Botanical expeditions have been driven by a number of motives, such as scientific discovery, economic incentives in terms of resources or for the horticultural trade, such as the Veitch enterprise in the late 19th century. Collection in the field and transportation provided considerable challenges. Initially, dried specimens together with descriptions and drawings were the main way of adding to the knowledge of the flora. Examples include the drawings by local artists described by Wallich at the botanical gardens in Calcutta in the early 19th century. These initial descriptions then became the “type”, or reference, for subsequent descriptions of the taxon. Transportation of live specimens was initially fraught with hazard, as described by John Lindley of the London Horticultural Society in 1824, with one estimate of survival in 1819, being one in a thousand. This problem was considerably improved by the development of the Wardian case in 1829.
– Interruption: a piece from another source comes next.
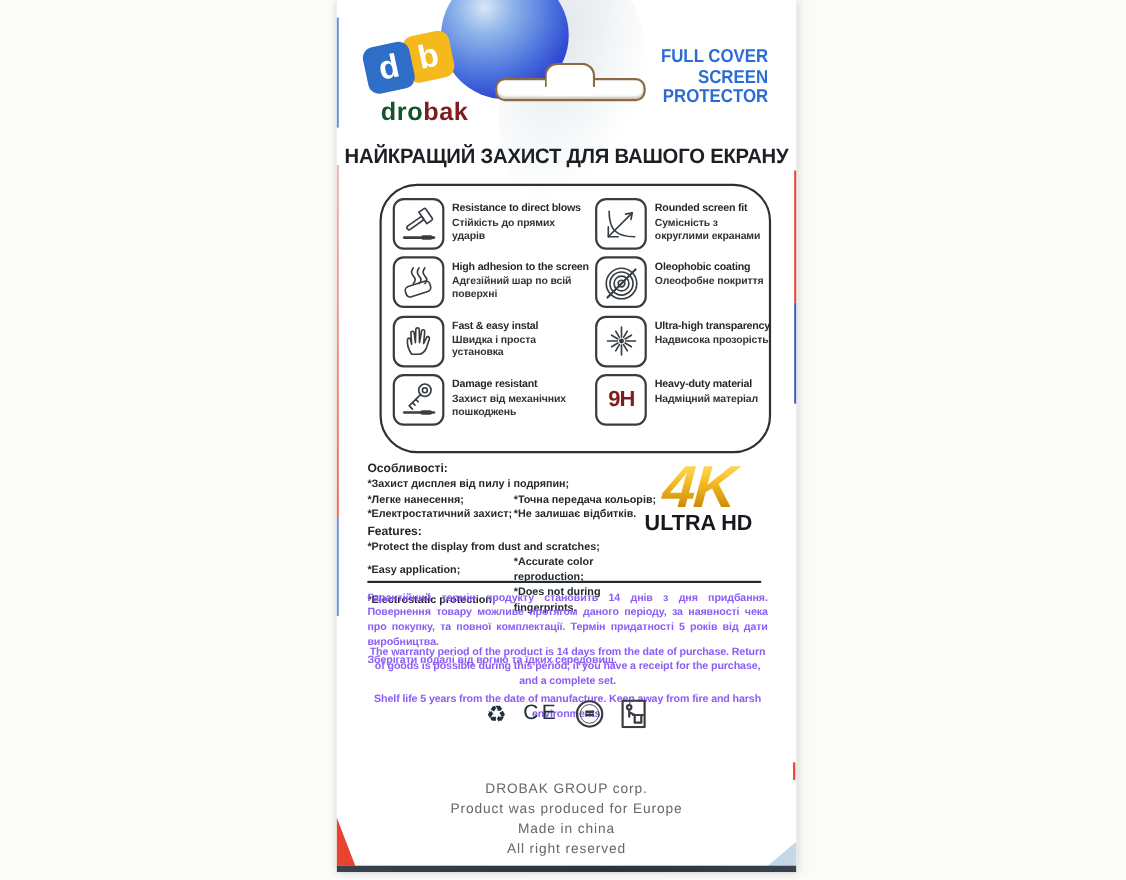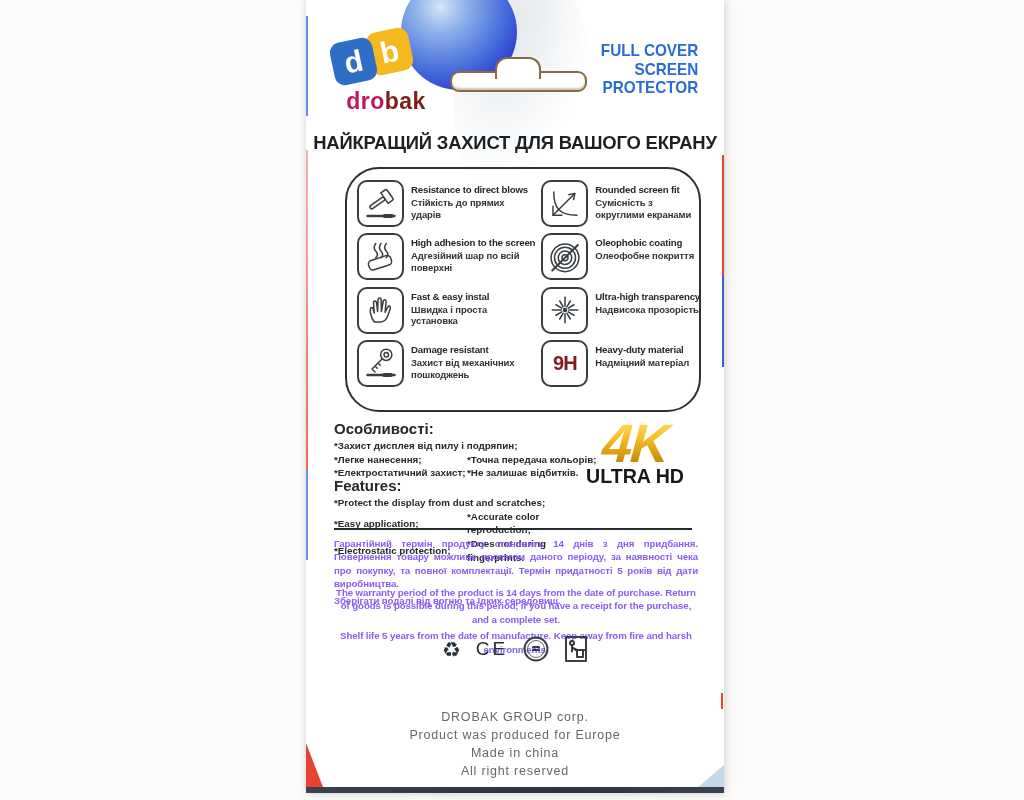"dro" .wm-dro { color: #be185d -> #14532d }
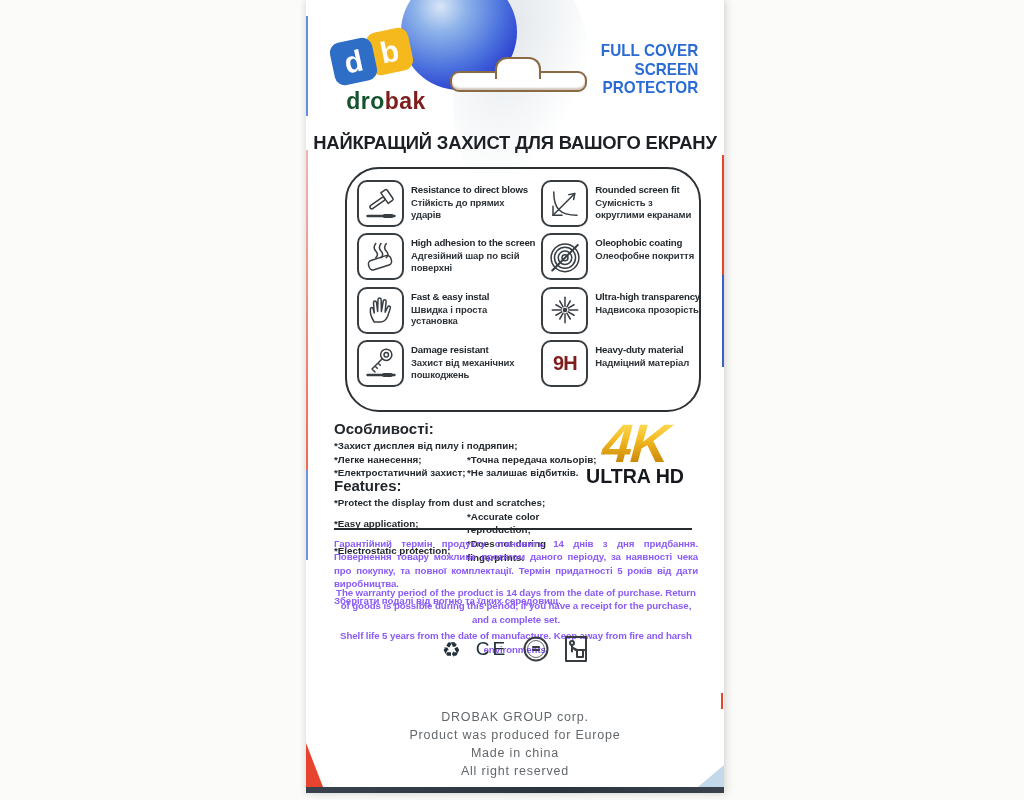"Особливості:" .spec-title { font-size: 15px -> 11px }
The plant collector’s job is to uncover the hidden beauties of the world, so that others may share his joy.
Frank Kingdon-Ward, From China to Hkamti Long, 1924.

== History ==

The systematic collection of plants dates from the Renaissance although accounts of organised collection date back as far as the Pharaohs of 2000 BCE who illustrated plants and trees they found on their military campaigns abroad, while Queen Hatsheput (c. 1507–1458 BCE) dispatched an expedition to bring back frankincense from Punt (probably modern day Somalia). Later, Alexander the Great (356–323 BCE) would bring back plants from his expeditions, increasing the level of botanical knowledge of his time, and establishing the Silk Roads between the Far East and Europe. Following the Fall of Constantinople in 1453, the emphasis shifted to maritime routes of exploration. The Renaissance brought a new understanding of plants from study of ancient texts, in particular those of Aristotle and Theophrastus, leading to not only collection, but also the establishment of botanical gardens (such as those of Pisa and Padua in the 1540s and Bologna in 1568), the publication of herbals that described the plants and the teaching of botany in the universities. In addition to the collection and growing of live plants in the gardens, came the establishment of the hortus siccus (dry garden) for dried specimens and the physic garden for medicinal plants. The first professional hunters were probably the 17th century Tradescants. Many of the most important expeditions took part in the late 18th and 19th centuries with the systematic organisation of plants into taxonomic classifications. There were many dangers involved in plant collecting expeditions, and some ended tragically.

==Criticism ==

Plant hunting has been the subject of criticism, for its Eurocentric and colonialist past and also attracted description as piracy and theft. This in turn has led to the creation of the Convention on Biologiocal Diversity and the Convention on International Trade in Endangered Species (CITES) to ensure that those countries from which the plants originated also benefit. also the wealth that created the opportunities for European nations to mount major expeditions came partly from slavery, while a number of early plant collectors were missionaries, such as Matteo Ricci, an Italian Jesuit priest who arrived in China in 1582. Other collectors were diplomats and merchants who supplied the great European gardens. Plant hunting was not necessarily entirely exploitative, as many used the opportunities to also explore, understand and learn from local cultures, such as Maria Sibylla (1647 – 1717), a German naturalist who worked in the Dutch colonies of South America, and David Douglas (1799 – 1834), perhaps best known for following up on Lewis and Clark's discoveries and for the Douglas Fir (Pseudotsuga menziesii). Other criticisms relate to failure to acknowledge the considerable contribution of local collaborators. Again, there were exceptions such as Sherriff and Ludlow who worked in the Himalayas in the 1930s and 1940s.